(Dataset records)
--------------------

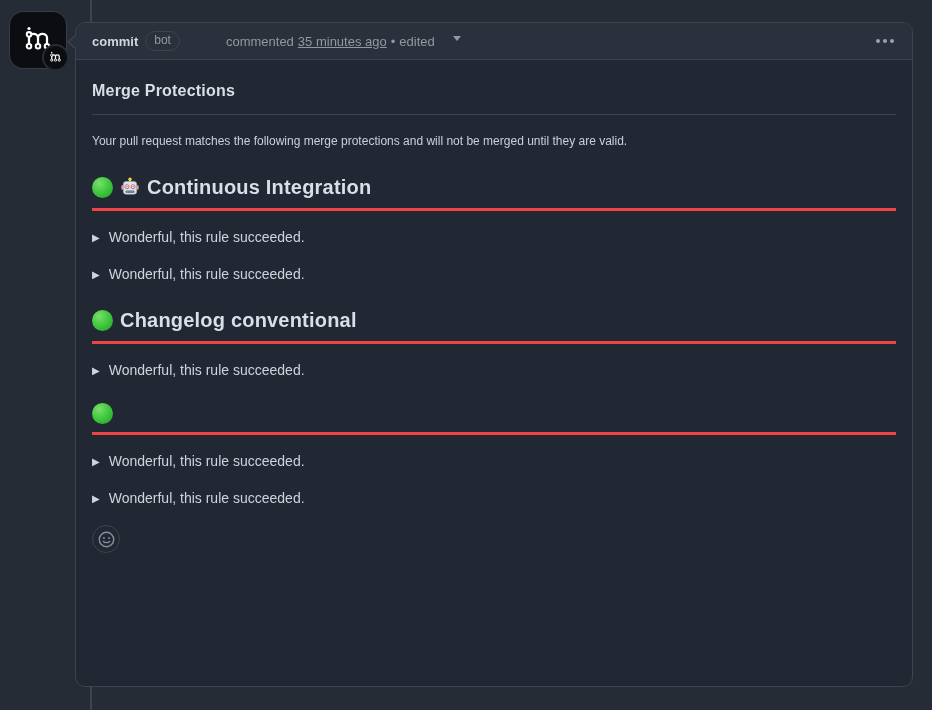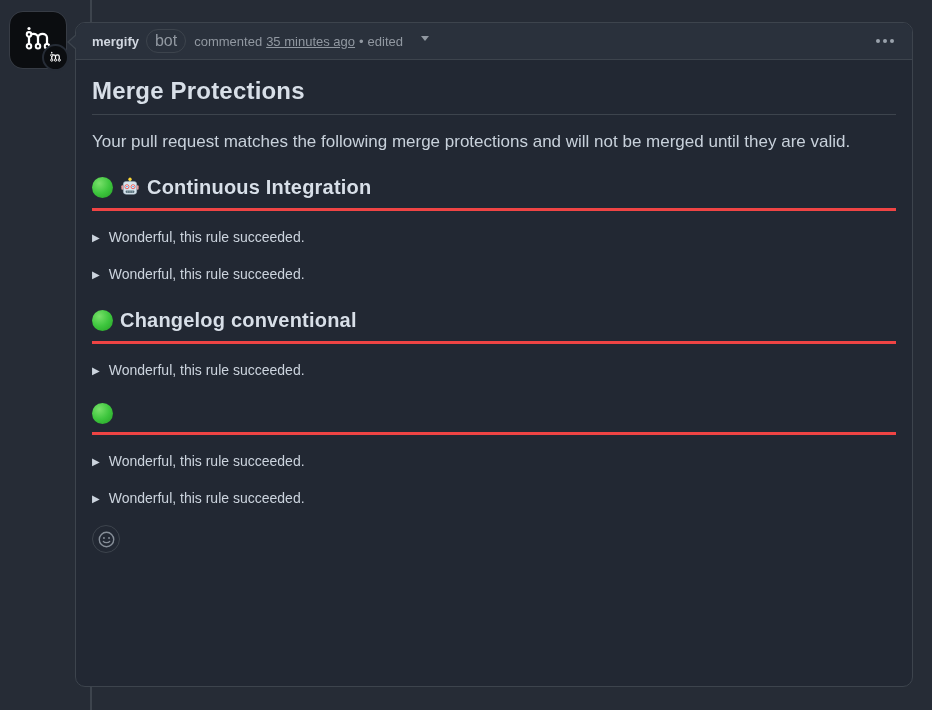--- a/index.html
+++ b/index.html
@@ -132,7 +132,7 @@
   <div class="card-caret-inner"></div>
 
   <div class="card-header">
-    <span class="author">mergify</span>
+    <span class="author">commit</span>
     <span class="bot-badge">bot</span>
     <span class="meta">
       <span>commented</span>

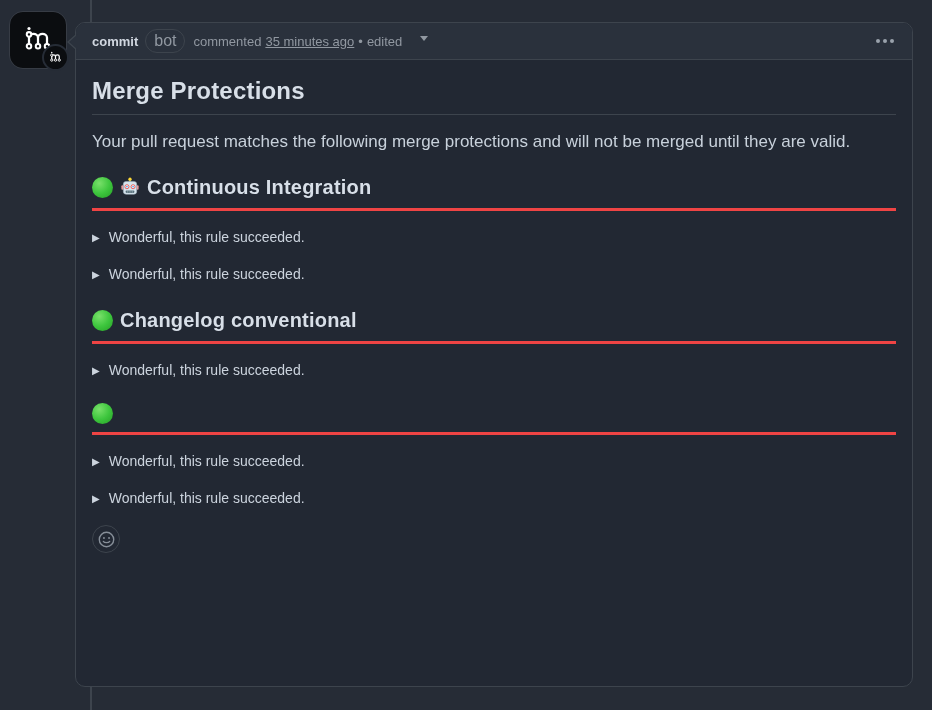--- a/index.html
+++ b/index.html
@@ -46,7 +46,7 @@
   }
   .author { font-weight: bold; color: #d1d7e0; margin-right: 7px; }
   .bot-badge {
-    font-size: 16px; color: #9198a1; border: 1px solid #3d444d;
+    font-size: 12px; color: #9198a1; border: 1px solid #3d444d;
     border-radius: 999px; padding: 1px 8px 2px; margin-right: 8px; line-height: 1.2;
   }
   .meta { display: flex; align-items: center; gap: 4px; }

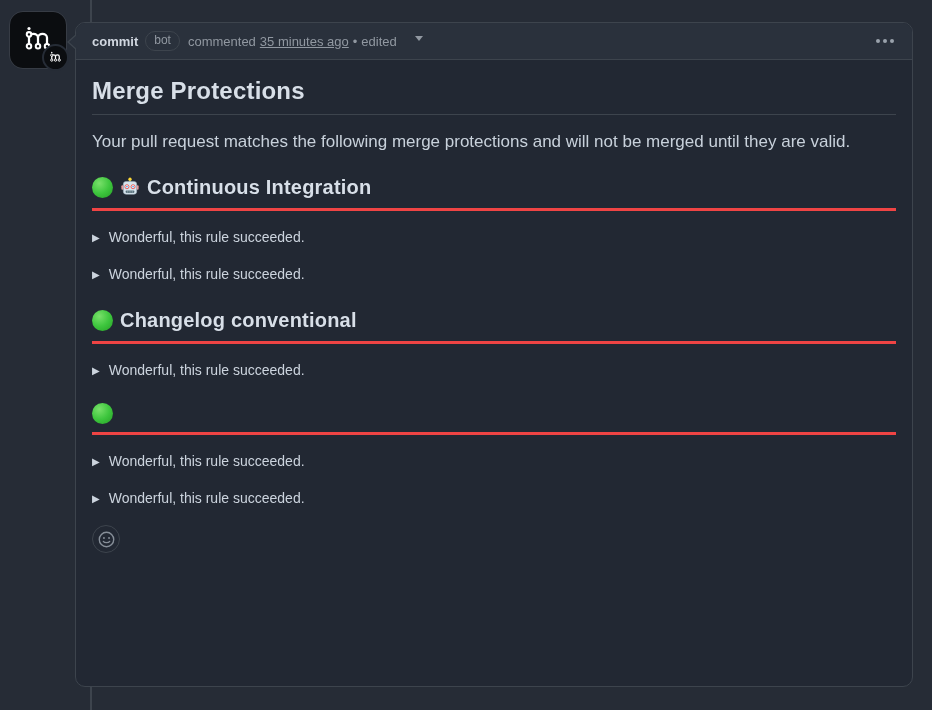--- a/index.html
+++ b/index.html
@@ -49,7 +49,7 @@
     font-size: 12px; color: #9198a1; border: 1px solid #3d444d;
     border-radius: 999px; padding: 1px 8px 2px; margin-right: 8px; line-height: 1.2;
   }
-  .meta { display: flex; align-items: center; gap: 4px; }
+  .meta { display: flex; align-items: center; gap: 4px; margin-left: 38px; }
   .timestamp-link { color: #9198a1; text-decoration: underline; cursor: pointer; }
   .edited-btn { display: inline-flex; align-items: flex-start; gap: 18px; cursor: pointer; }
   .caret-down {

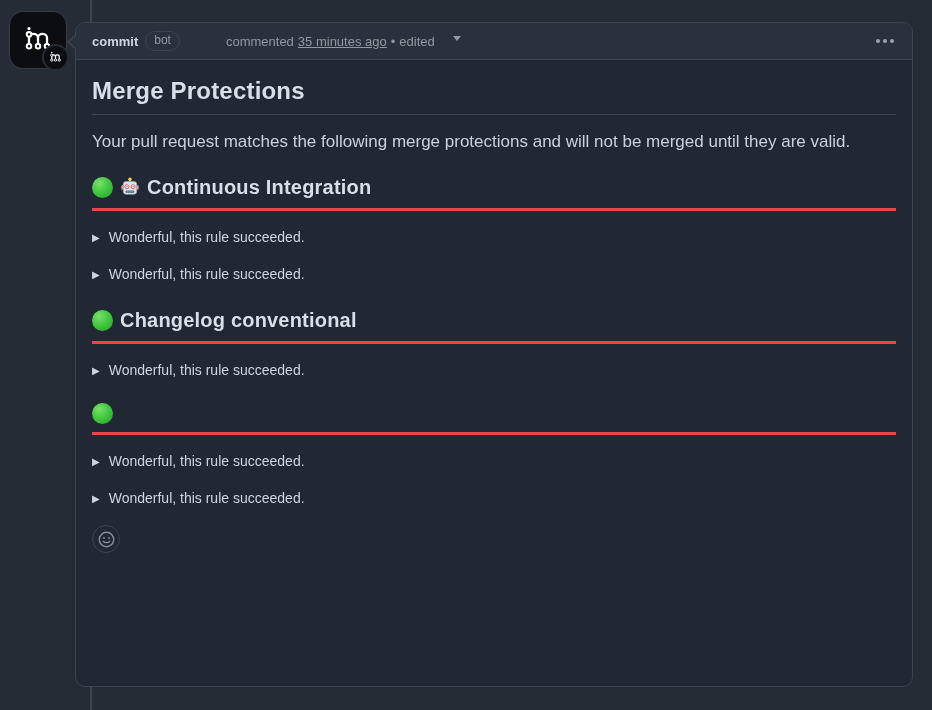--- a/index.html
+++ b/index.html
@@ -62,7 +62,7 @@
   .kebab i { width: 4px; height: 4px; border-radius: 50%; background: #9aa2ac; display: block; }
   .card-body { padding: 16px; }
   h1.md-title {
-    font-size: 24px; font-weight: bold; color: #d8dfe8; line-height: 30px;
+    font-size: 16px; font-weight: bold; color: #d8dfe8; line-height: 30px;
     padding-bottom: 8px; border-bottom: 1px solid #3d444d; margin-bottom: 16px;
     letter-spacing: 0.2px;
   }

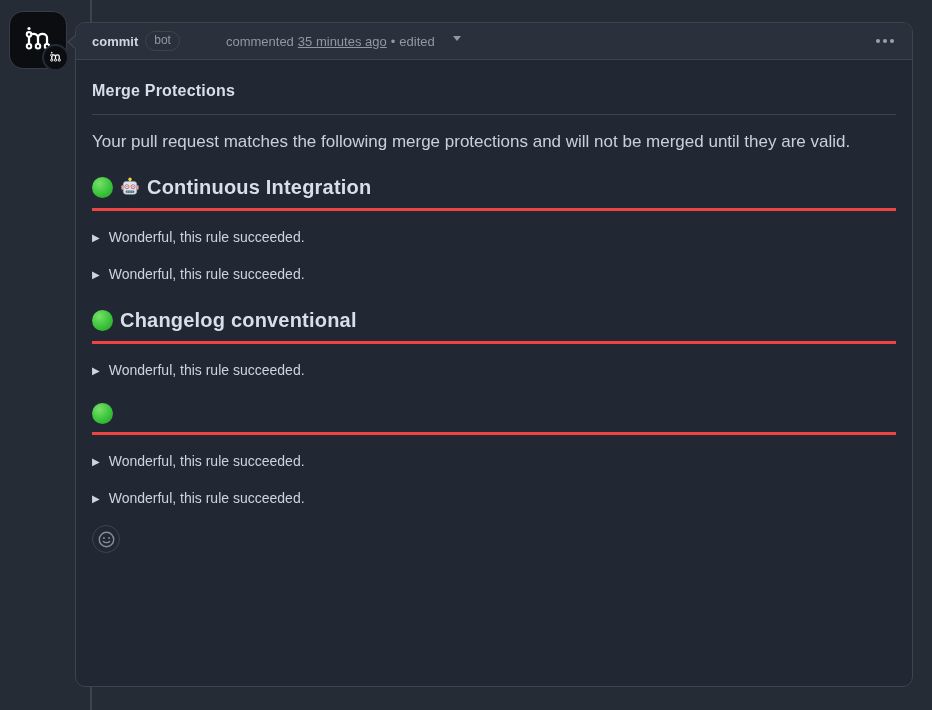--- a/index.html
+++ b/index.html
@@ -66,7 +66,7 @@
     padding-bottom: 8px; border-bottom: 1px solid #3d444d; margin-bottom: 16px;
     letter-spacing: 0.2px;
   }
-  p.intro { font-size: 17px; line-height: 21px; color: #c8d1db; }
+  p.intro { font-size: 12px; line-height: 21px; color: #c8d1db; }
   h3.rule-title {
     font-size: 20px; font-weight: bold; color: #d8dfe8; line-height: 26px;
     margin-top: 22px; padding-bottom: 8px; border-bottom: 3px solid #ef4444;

--------------------

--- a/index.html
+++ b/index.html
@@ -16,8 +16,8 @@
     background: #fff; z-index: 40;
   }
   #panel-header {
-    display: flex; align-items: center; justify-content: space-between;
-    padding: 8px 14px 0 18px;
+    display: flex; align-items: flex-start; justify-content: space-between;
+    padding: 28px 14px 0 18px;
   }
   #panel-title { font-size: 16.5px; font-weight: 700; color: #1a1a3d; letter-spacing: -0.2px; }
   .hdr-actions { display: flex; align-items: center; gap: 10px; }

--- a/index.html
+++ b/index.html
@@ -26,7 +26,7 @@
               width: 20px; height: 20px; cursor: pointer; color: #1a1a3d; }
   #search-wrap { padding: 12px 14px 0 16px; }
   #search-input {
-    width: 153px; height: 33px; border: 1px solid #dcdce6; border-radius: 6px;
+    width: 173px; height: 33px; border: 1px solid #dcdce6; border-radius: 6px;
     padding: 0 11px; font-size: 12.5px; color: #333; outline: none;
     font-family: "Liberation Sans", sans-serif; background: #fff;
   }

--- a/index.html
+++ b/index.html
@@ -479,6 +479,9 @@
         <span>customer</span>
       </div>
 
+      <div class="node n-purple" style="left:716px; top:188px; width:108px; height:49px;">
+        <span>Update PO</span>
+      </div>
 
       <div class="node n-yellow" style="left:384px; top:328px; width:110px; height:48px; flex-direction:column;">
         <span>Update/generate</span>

--------------------

▶ **WHAT IS REQUIRED**: Pick out the lines above that hold the string "radius" and show them.

▶ **SOLUTION**:
     border-radius: 999px; padding: 1px 8px 2px; margin-right: 8px; line-height: 1.2;
     border-radius: 999px; padding: 1px 8px 2px; margin-right: 8px; line-height: 1.2;
   .kebab i { width: 4px; height: 4px; border-radius: 50%; background: #9aa2ac; display: block; }
-    width: 153px; height: 33px; border: 1px solid #dcdce6; border-radius: 6px;
+    width: 173px; height: 33px; border: 1px solid #dcdce6; border-radius: 6px;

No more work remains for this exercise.